YOUR INSTRUCTIONS:
In the records below, find each line that holds "shipping" and return it.

EXTRACTED DATA START

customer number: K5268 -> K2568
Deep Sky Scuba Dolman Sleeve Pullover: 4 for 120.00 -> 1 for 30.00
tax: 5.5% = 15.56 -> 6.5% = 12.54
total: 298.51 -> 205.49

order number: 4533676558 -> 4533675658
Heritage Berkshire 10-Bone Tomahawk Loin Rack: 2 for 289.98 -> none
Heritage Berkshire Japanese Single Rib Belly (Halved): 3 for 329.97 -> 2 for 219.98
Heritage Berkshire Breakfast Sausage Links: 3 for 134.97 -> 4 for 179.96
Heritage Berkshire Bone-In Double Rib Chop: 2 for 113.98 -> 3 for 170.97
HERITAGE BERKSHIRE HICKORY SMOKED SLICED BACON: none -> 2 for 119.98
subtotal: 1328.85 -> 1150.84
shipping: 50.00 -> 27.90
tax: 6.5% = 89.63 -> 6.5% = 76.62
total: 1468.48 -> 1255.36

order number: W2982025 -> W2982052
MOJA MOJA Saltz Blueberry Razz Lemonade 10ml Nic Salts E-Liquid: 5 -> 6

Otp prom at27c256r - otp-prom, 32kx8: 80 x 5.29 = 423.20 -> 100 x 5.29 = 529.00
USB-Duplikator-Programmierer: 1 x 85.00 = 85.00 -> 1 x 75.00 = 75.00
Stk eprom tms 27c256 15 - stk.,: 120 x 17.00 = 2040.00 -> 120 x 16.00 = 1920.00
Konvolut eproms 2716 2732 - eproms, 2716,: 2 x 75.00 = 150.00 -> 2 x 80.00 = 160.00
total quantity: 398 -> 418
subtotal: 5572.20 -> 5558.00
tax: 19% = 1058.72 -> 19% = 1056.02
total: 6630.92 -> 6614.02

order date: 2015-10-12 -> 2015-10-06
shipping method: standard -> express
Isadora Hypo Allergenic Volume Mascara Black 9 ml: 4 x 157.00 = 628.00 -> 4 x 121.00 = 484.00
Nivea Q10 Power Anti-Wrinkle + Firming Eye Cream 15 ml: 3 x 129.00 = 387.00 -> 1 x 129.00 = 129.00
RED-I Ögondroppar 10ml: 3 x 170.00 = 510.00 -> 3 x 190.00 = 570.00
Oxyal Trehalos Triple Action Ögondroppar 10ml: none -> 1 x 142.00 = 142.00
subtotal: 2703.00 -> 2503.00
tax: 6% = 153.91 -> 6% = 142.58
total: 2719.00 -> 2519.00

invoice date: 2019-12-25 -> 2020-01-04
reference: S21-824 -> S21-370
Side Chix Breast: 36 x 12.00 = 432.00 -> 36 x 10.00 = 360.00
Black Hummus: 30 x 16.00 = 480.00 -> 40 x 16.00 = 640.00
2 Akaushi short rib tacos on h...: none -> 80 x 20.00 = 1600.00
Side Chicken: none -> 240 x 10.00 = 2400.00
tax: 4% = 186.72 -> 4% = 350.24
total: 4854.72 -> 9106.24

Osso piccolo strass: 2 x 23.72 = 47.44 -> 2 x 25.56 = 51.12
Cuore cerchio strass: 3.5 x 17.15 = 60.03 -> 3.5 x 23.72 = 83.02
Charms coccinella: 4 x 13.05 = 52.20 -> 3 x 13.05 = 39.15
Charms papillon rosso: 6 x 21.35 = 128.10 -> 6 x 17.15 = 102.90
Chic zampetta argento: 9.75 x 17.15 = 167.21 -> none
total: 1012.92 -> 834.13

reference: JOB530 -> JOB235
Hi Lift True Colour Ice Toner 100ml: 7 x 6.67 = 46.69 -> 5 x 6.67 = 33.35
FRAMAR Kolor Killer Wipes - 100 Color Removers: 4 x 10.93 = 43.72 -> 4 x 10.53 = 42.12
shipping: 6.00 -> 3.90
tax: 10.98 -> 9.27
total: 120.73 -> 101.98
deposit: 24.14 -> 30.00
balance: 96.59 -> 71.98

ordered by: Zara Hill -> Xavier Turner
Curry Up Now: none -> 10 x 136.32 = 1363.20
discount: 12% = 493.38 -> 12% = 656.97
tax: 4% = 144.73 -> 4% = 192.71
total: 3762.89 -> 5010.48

EXTRACTED DATA END

RESPONSE TO THIS TASK:
shipping: 50.00 -> 27.90
shipping method: standard -> express
shipping: 6.00 -> 3.90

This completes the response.